I recently got the (d***able) windows XP Security 2012 virus on an older computer of mine (probably 7 or 8 years old) and I tried to remove it as best I could. I deleted the file in safe mode, rebooted the comp. and then reset the system to the last restore date (sometime in December, I think the 17th). After I did the system reset, I tried to boot up the machine. It successfully got to my home screen, but then it cut out and restarted. I tried to restart the computer, but now my freakin BIOS is no longer finding my hard drive. It only gives me the option to boot from a disk or from my nonexistent network. Do you think that my timing was bad and the hard drive was doomed to give out, or would resetting my computer have damaged anything? Do you have any suggestions how to get the computer to read the drive, or is all hope lost? Thanks for any help!

Well,you can remove the hard drive and put it into an enclosure.Plug it into your new PC as a slave.Then you can copy your files off it. Then reinstall Windows.
If the hard drive shows up in ‘my computer’ as a drive letter(like E: drive) but you can’t access it,you can recover your data with data recovery program.Tenorshare data recovery is a professional one that can recover data after deeply scanning your hard drive to look for lost data due to drives crash, system sabotage, virus attack,etc.You can get it here: http://search.yahoo.com/search?p=Tenorsh…

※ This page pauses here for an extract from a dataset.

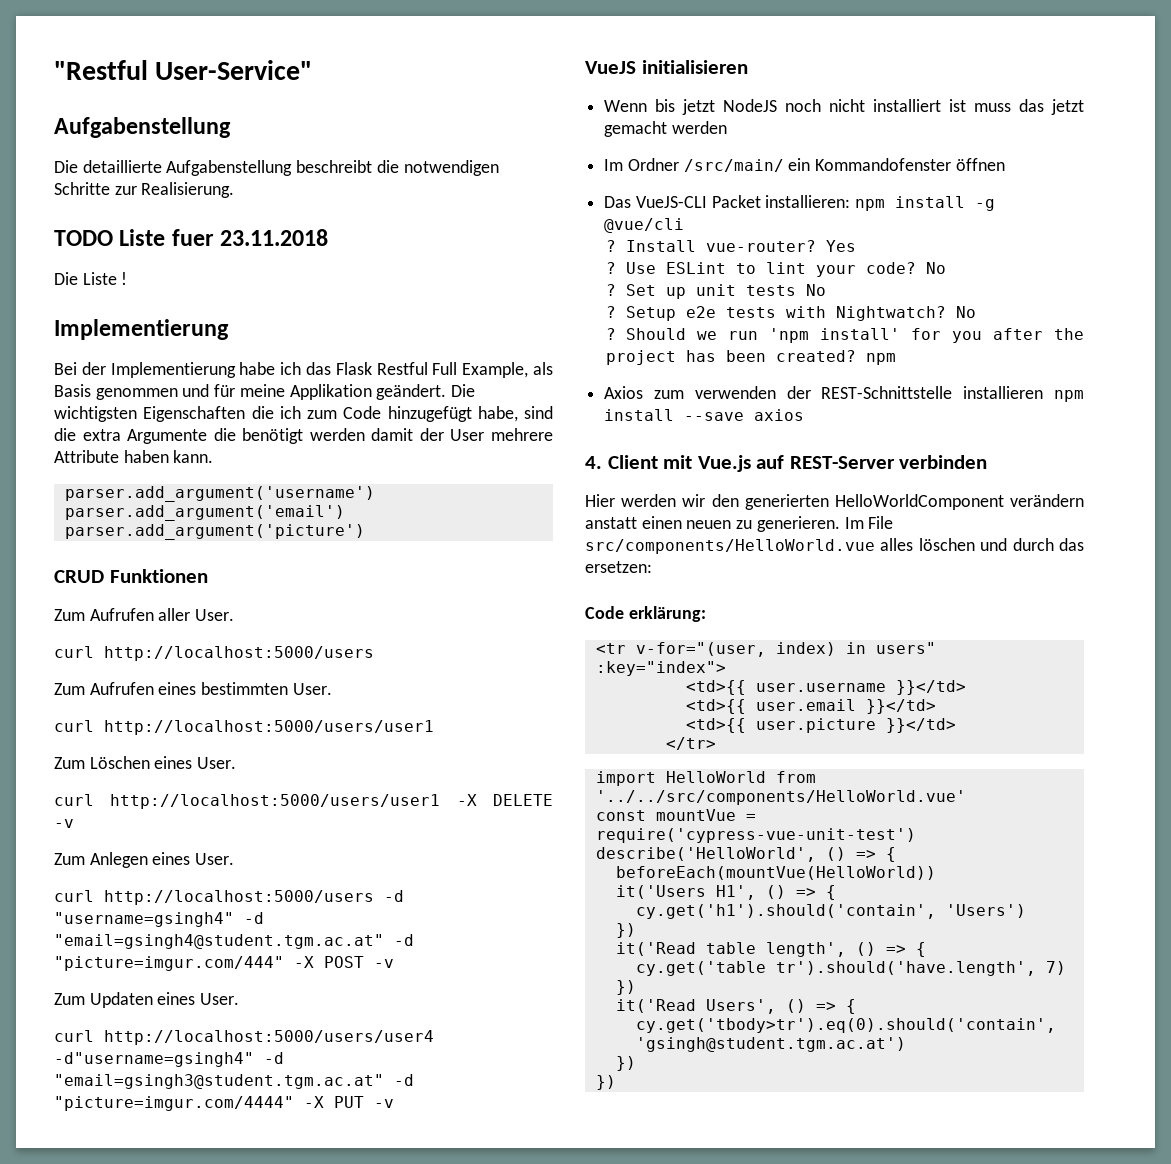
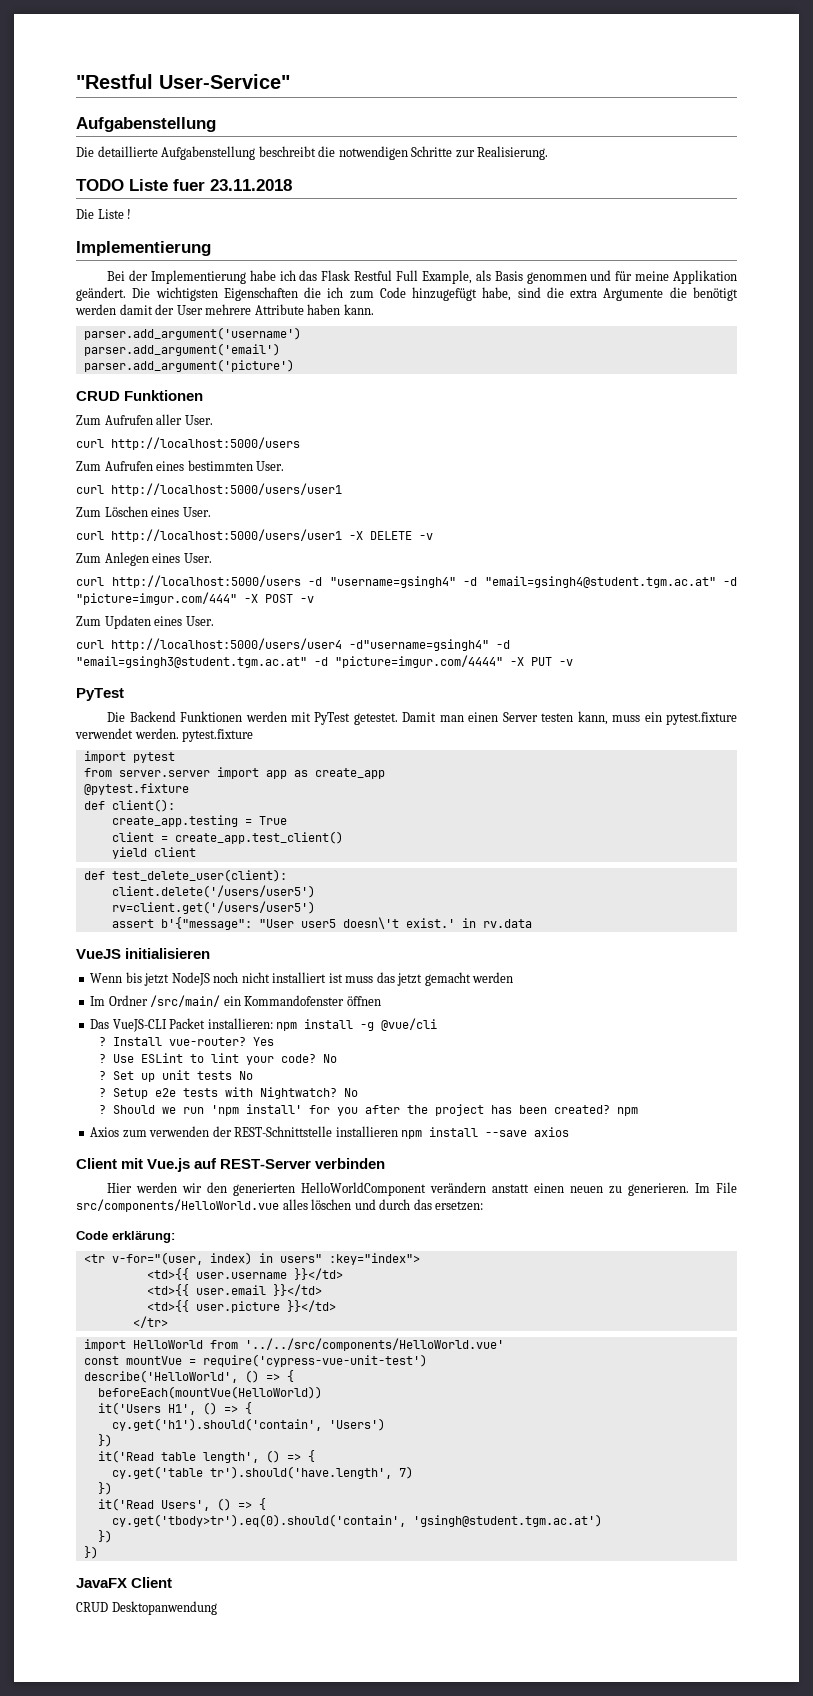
(394, 1103) none -> [76,688,124,701] [107,711,738,725] [75,728,254,742] [83,751,175,763] [83,767,385,779] [83,783,189,795] [83,799,175,812] [111,815,287,827] [111,831,343,844] [111,847,196,859] [83,869,287,882] [111,885,315,898] [111,901,315,914] [111,917,532,930] // PyTest // Die Backend Funktionen werden mit PyTest getestet. Damit man einen Server testen kann, muss ein pytest.fixture verwendet werden. pytest.fixture // import pytest // from server.server import app as create_app // @pytest.fixture // def client(): // create_app.testing = True // client = create_app.test_client() // yield client // def test_delete_user(client): // client.delete('/users/user5') // rv=client.get('/users/user5') // assert b'{"message": "User user5 doesn\'t exist.' in rv.data
[585,456,602,469] 4. -> (570, 1132) none
(616, 1082) none -> [76,1577,173,1588] [76,1601,217,1615] // JavaFX Client // CRUD Desktopanwendung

After you recover your data,you can format it to check out whether it can be fixed.
Can get it recognized?
Turn the computer off without the external hard drive being plugged in.
plug the external hard drive in a usb port, power up, the systems post boot up will find the drive and inform windows what hardware is installed.
When windows boots up, it will look at all the hardware and find the external hard drive, when windows finishes booting up you should be able to see the drive.
It could be that your hdd just blew but normally there would be some sort of hindering that it is about to go like grinding sounds, blue screens, and slowness. You can try plugging the hdd into a different SATA port on your motherboard or testing the hdd in another computer but I do not think that restoring your computer would completely break your hdd.
Use your Windows CD to do a repair to the boot sector of the hard drive.